Authors: Janet Evanovich
Each positive pressure suit had a huge clear wraparound visor and built-in gloves but otherwise resembled a cross between an astronaut's moonwalk suit and a wetsuit. Air nozzles with a snap coupling at the end hung like tails from each pressure suit. Once the scientists were suited up, they put on rubber boots, grabbed one of the coiled hoses from the ceiling, and snapped them to their air nozzles. The hoses rapidly inflated the suits and puffed them up.
“They look like balloons with people inside,” Willie said.
“More like the Stay Puft Marshmallow Man from
Ghostbusters,
” Joe said.
“What's the point of inflating the suits like that?” Willie asked.
“If the suit gets punctured,” Kate said, “air is forced out instead of sucked in, blowing out the pathogen and buying you some time to get into decontamination before you can get infected.”
Kate had some understanding of dealing with deadly viruses.

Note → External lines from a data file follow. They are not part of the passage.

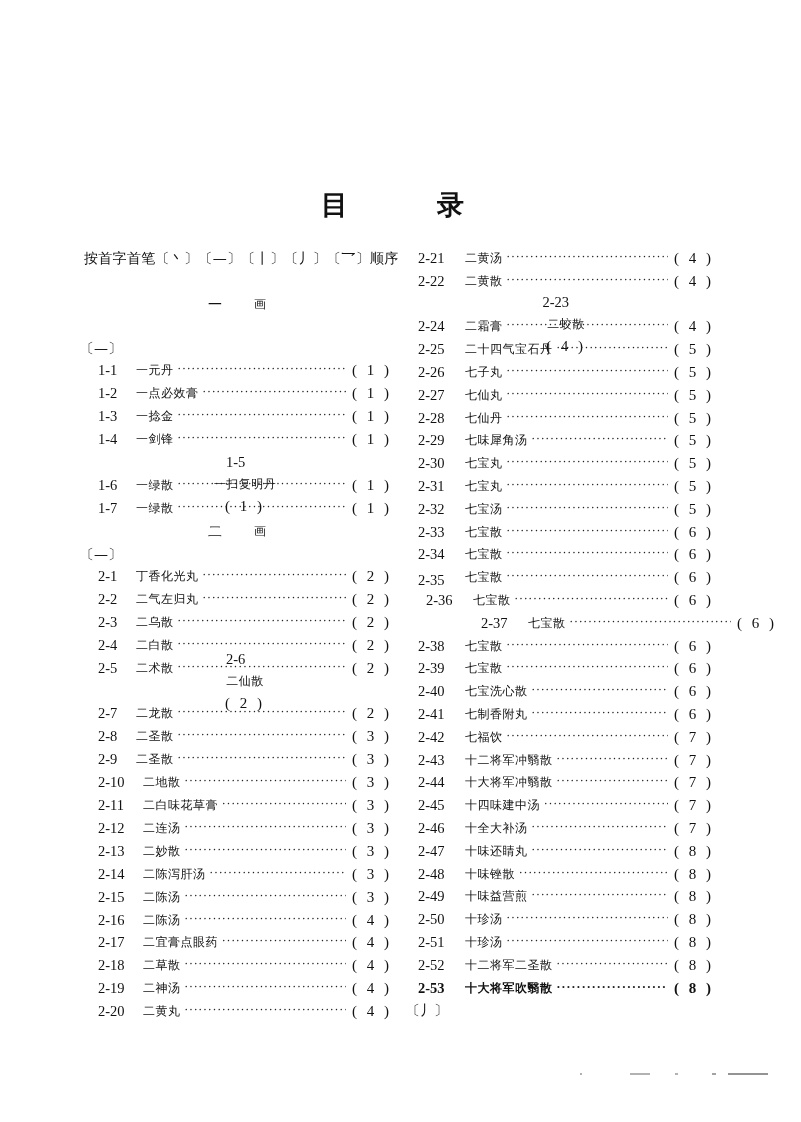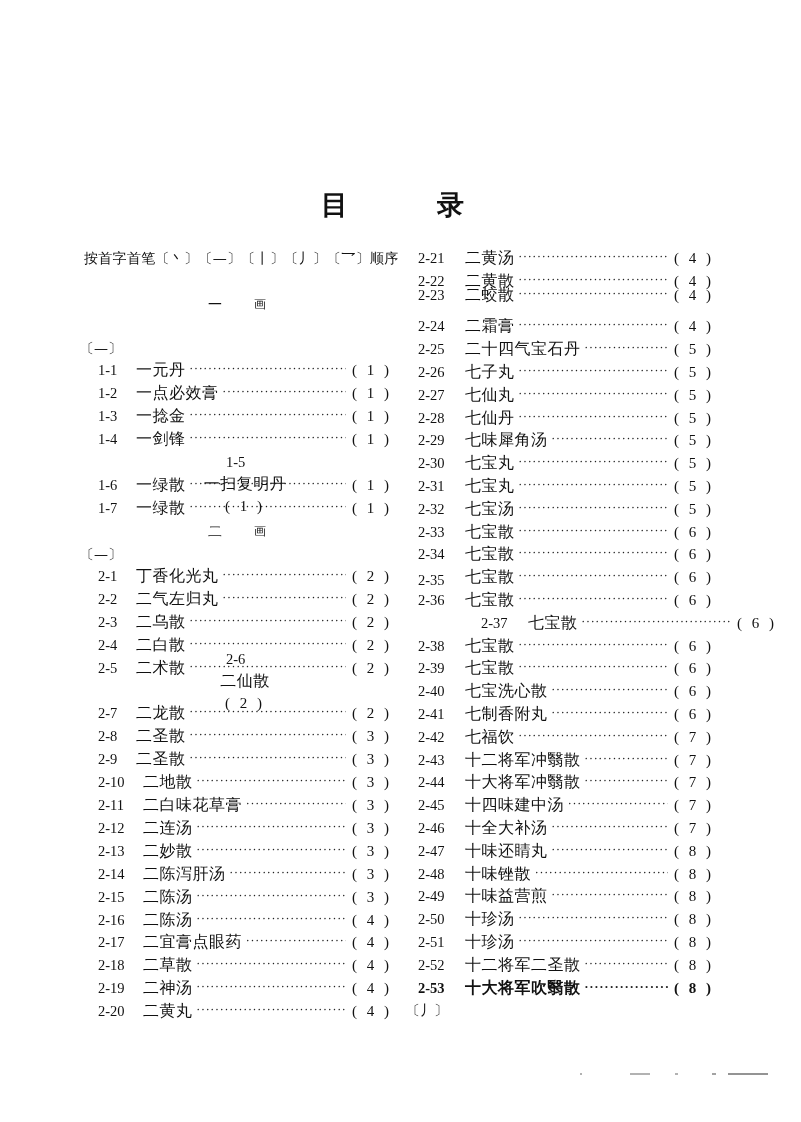"二黄汤" .entry .name { font-size: 16px -> 12px }
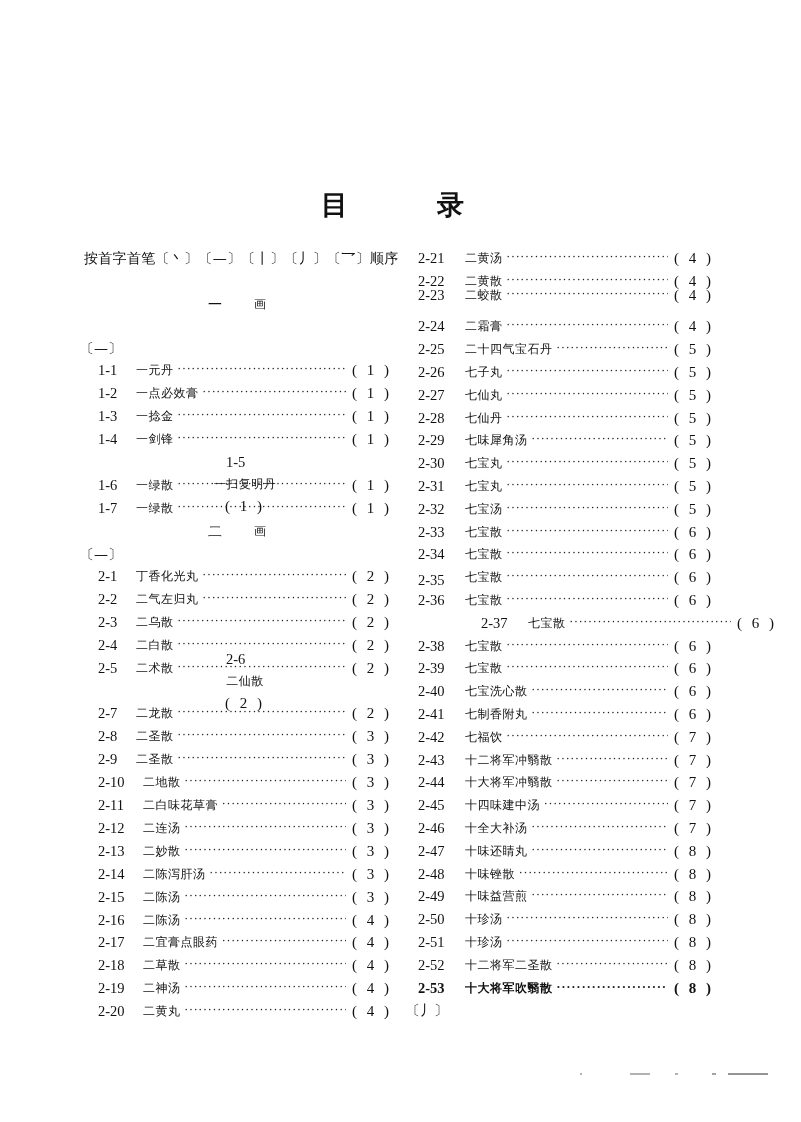"2-23" div.line { flex-direction: none -> column; top: 284px -> 291px }
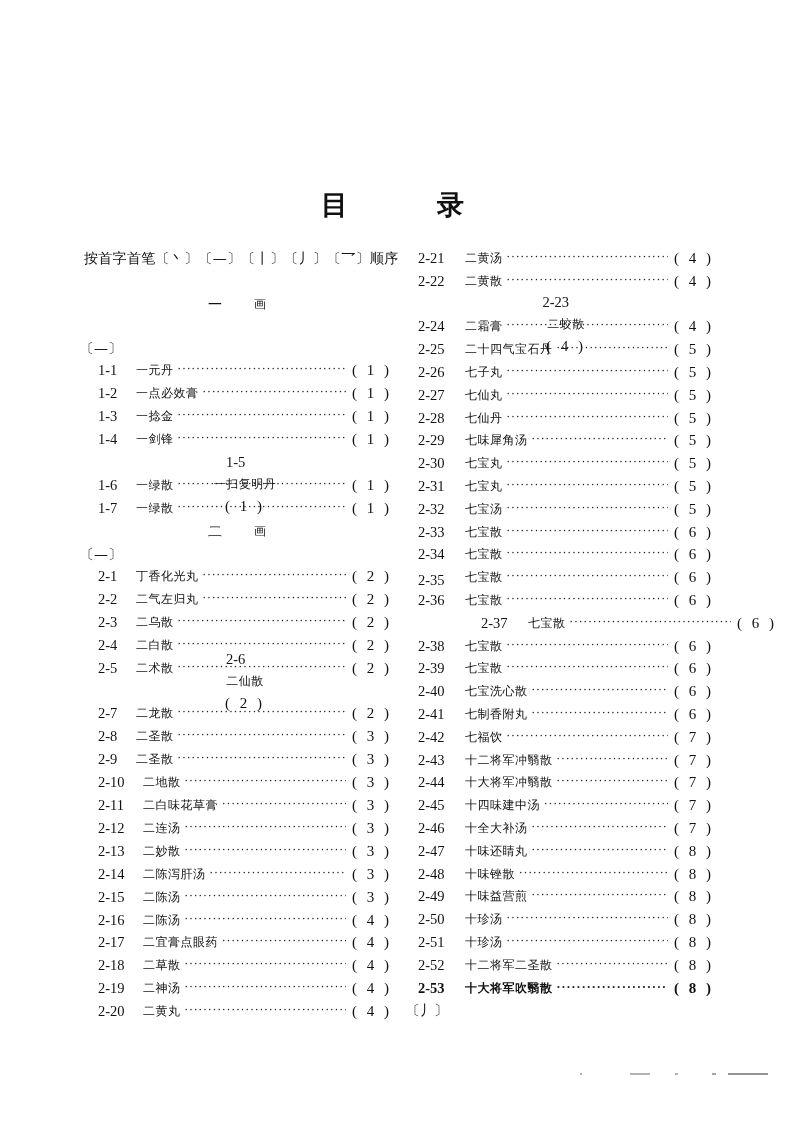"2-36" span.num { margin-left: none -> 8px }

Her military training had prepared her for chemical warfare situations on the battlefield.
“In those suits, it will be difficult to convey our stories through body language,” Boyd said. “But thanks to those large visors, we'll be able to express a lot of emotion and narrative with our faces.”
“We're going to be silently squirting liquids into pipettes and squinting at viruses through microscopes,” Chet said. “Where's the drama in that?”
“Because there's a small tribe in Africa that is going to be wiped out if we can't discover which variation of bird flu jumped from their chickens into their children,” Boyd said. “Not just the people but an entire culture are hanging in the balance. So yes, there's drama.”
“Can that actually happen?” Tom asked. “Can a chicken sneeze and infect you with something?”
“Do chickens sneeze?” Joe asked.
“Who cares?” Chet said. “We won't be talking and we're going to be in those white suits. Nobody is going to know what's going on.”
“They will know the emotion,” Boyd said.
Once the suits were inflated, the scientists in the video unhooked the hoses, walked through another air lock, and entered the lab, where they immediately connected their pressure suits again to coiled air hoses that hung from the ceilings.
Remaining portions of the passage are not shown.